= TASK STATEMENT =
What is needed is a word-for-word copy of the listing below, without pictures.
::: RECORDS FOR THE TASK :::
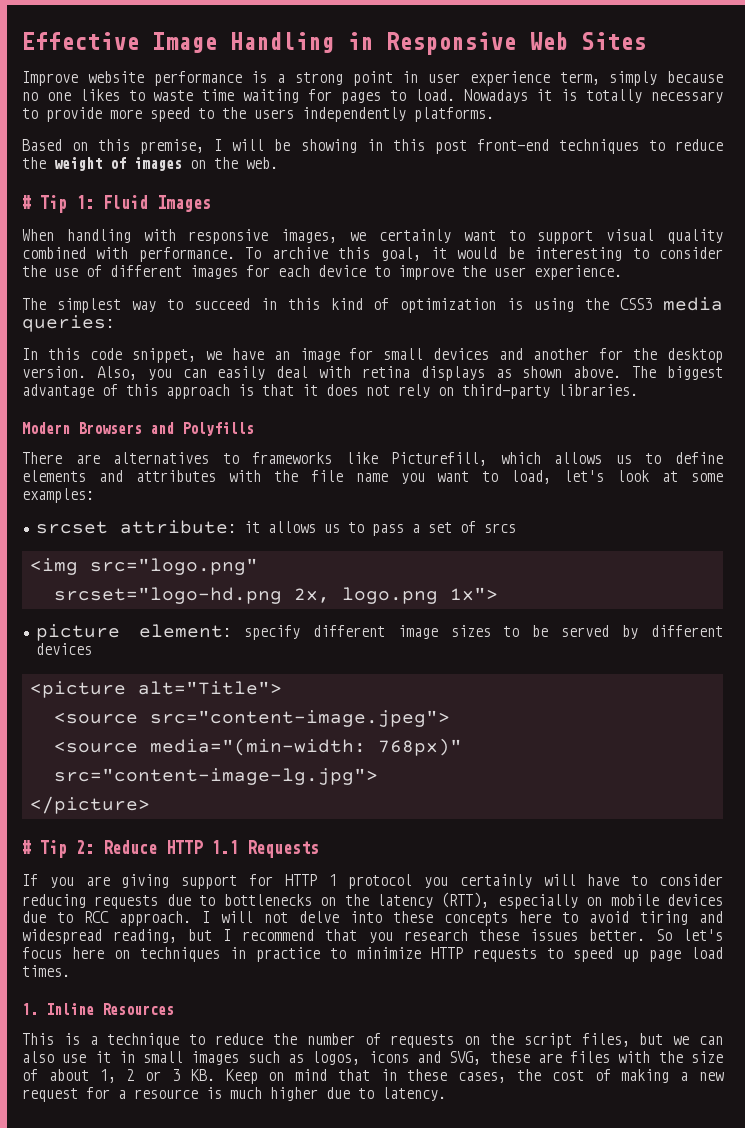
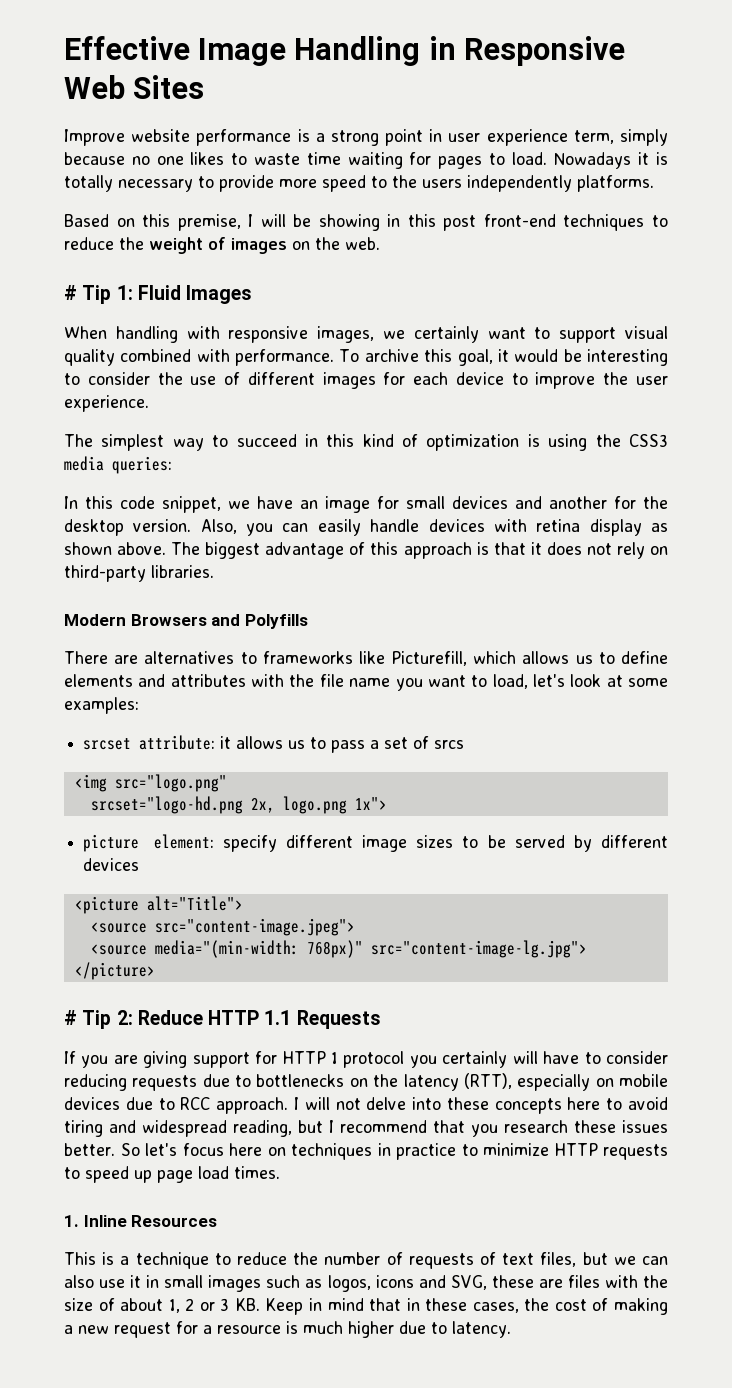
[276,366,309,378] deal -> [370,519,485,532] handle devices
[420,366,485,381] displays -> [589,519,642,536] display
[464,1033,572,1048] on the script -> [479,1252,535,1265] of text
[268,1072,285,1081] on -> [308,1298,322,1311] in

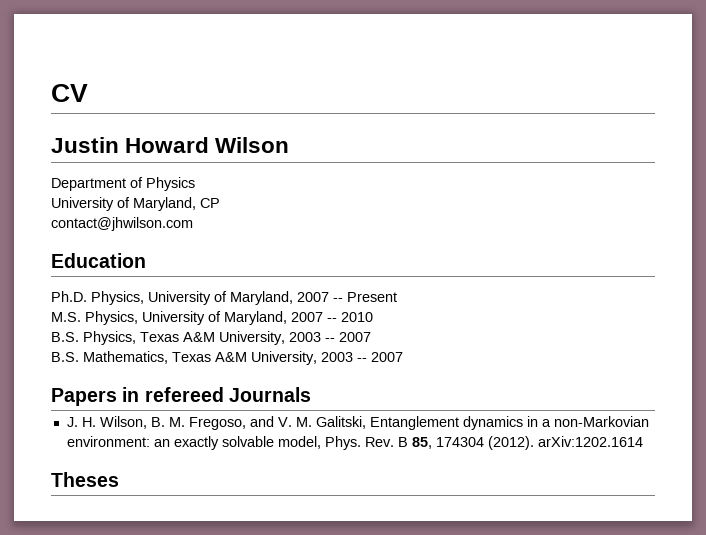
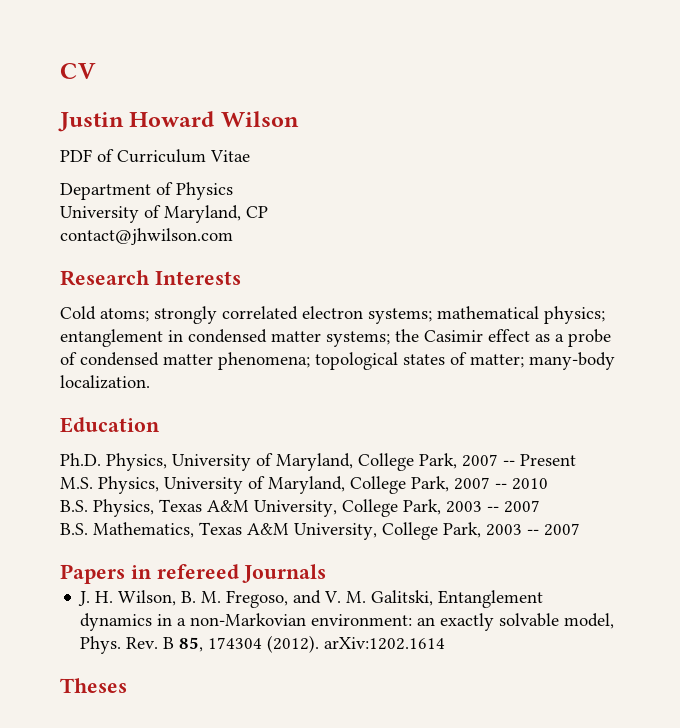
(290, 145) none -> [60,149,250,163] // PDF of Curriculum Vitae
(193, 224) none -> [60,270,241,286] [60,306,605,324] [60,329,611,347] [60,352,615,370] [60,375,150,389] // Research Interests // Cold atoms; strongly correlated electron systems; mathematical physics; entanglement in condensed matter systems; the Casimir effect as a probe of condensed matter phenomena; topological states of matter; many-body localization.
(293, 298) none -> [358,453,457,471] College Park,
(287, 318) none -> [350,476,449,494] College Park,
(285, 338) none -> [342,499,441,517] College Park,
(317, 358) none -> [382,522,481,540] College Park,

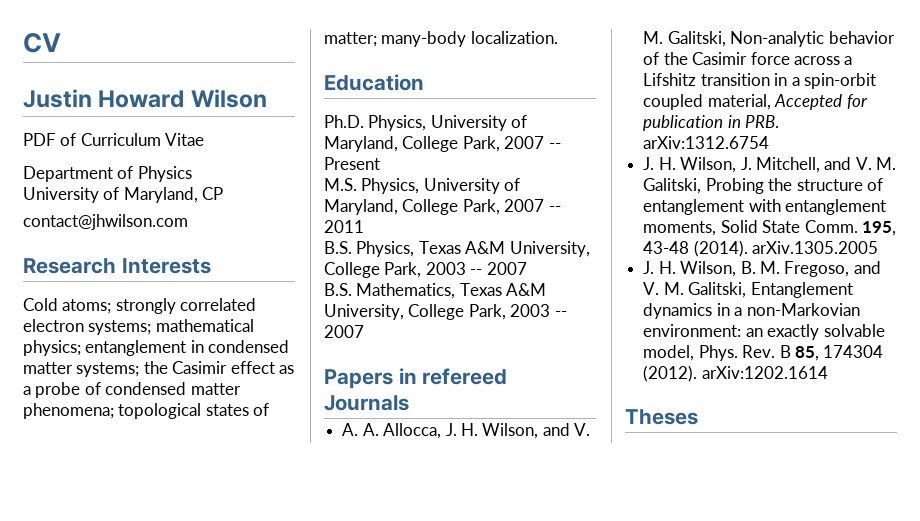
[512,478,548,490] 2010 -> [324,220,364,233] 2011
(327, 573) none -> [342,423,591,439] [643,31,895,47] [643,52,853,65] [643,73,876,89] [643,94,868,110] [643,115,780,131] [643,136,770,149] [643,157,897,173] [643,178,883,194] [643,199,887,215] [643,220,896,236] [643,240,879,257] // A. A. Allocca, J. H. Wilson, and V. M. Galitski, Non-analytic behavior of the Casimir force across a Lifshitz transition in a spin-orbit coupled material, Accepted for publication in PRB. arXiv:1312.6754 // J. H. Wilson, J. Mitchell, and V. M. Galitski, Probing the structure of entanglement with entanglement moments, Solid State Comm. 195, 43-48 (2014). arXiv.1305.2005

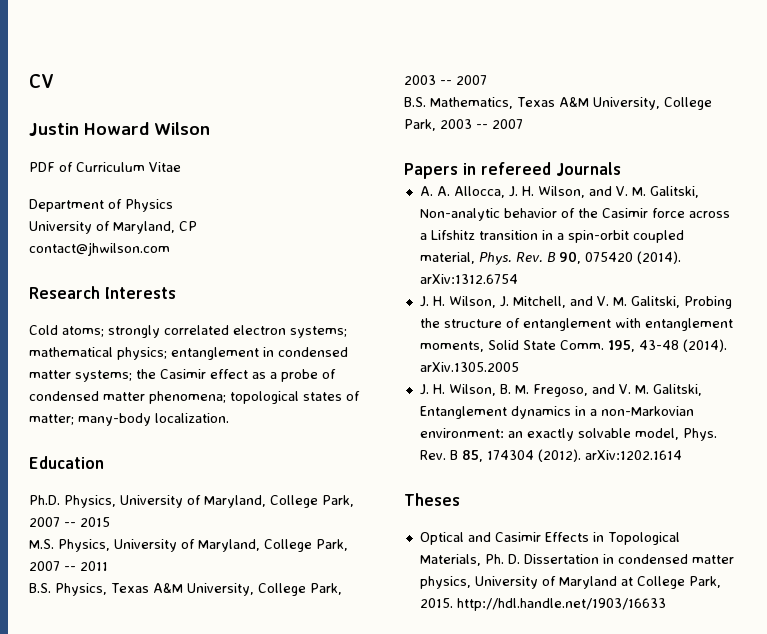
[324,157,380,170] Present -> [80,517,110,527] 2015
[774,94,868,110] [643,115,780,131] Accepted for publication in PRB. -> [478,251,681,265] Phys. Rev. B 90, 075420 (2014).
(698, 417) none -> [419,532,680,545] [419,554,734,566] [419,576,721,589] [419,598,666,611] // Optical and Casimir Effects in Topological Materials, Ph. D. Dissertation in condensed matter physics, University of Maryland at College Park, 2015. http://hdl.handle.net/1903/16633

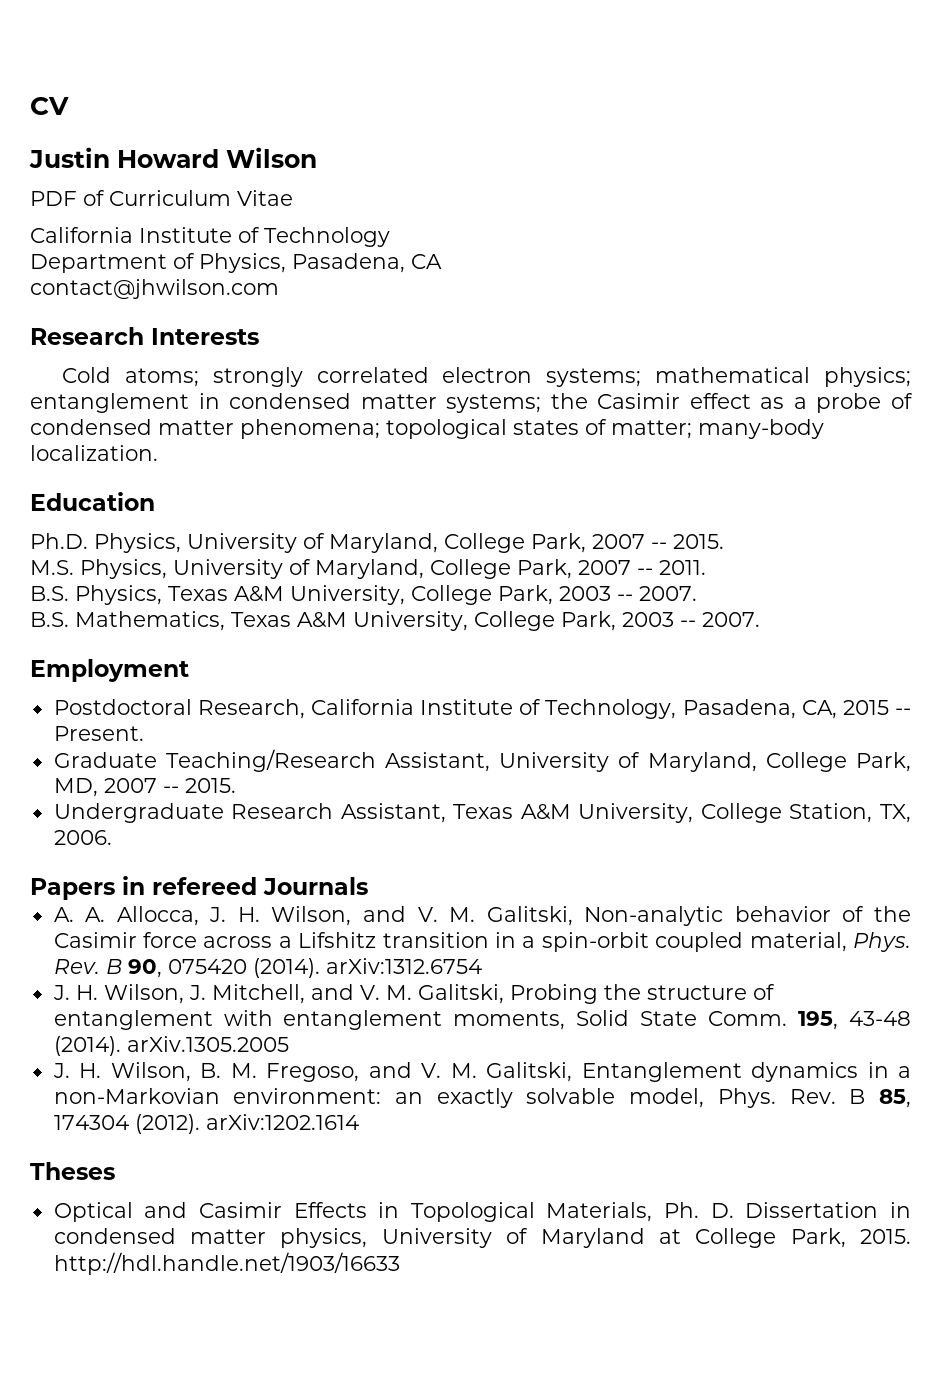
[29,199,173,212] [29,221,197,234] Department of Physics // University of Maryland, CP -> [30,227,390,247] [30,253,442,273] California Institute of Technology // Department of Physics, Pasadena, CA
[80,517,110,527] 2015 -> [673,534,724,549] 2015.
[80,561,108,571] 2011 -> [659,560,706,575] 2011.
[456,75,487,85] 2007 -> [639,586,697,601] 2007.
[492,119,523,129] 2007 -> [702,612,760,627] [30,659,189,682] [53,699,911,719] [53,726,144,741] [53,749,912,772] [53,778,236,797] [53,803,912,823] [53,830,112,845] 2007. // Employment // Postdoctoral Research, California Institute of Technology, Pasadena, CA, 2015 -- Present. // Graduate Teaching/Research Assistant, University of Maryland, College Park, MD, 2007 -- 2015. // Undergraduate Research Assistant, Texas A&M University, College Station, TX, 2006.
:::
= COMPLETED EXERCISE =
[276,366,309,378] deal -> [370,519,485,532] handle devices
[420,366,485,381] displays -> [589,519,642,536] display
[464,1033,572,1048] on the script -> [479,1252,535,1265] of text
[268,1072,285,1081] on -> [308,1298,322,1311] in

(290, 145) none -> [60,149,250,163] // PDF of Curriculum Vitae
(193, 224) none -> [60,270,241,286] [60,306,605,324] [60,329,611,347] [60,352,615,370] [60,375,150,389] // Research Interests // Cold atoms; strongly correlated electron systems; mathematical physics; entanglement in condensed matter systems; the Casimir effect as a probe of condensed matter phenomena; topological states of matter; many-body localization.
(293, 298) none -> [358,453,457,471] College Park,
(287, 318) none -> [350,476,449,494] College Park,
(285, 338) none -> [342,499,441,517] College Park,
(317, 358) none -> [382,522,481,540] College Park,

[512,478,548,490] 2010 -> [324,220,364,233] 2011
(327, 573) none -> [342,423,591,439] [643,31,895,47] [643,52,853,65] [643,73,876,89] [643,94,868,110] [643,115,780,131] [643,136,770,149] [643,157,897,173] [643,178,883,194] [643,199,887,215] [643,220,896,236] [643,240,879,257] // A. A. Allocca, J. H. Wilson, and V. M. Galitski, Non-analytic behavior of the Casimir force across a Lifshitz transition in a spin-orbit coupled material, Accepted for publication in PRB. arXiv:1312.6754 // J. H. Wilson, J. Mitchell, and V. M. Galitski, Probing the structure of entanglement with entanglement moments, Solid State Comm. 195, 43-48 (2014). arXiv.1305.2005

[324,157,380,170] Present -> [80,517,110,527] 2015
[774,94,868,110] [643,115,780,131] Accepted for publication in PRB. -> [478,251,681,265] Phys. Rev. B 90, 075420 (2014).
(698, 417) none -> [419,532,680,545] [419,554,734,566] [419,576,721,589] [419,598,666,611] // Optical and Casimir Effects in Topological Materials, Ph. D. Dissertation in condensed matter physics, University of Maryland at College Park, 2015. http://hdl.handle.net/1903/16633

[29,199,173,212] [29,221,197,234] Department of Physics // University of Maryland, CP -> [30,227,390,247] [30,253,442,273] California Institute of Technology // Department of Physics, Pasadena, CA
[80,517,110,527] 2015 -> [673,534,724,549] 2015.
[80,561,108,571] 2011 -> [659,560,706,575] 2011.
[456,75,487,85] 2007 -> [639,586,697,601] 2007.
[492,119,523,129] 2007 -> [702,612,760,627] [30,659,189,682] [53,699,911,719] [53,726,144,741] [53,749,912,772] [53,778,236,797] [53,803,912,823] [53,830,112,845] 2007. // Employment // Postdoctoral Research, California Institute of Technology, Pasadena, CA, 2015 -- Present. // Graduate Teaching/Research Assistant, University of Maryland, College Park, MD, 2007 -- 2015. // Undergraduate Research Assistant, Texas A&M University, College Station, TX, 2006.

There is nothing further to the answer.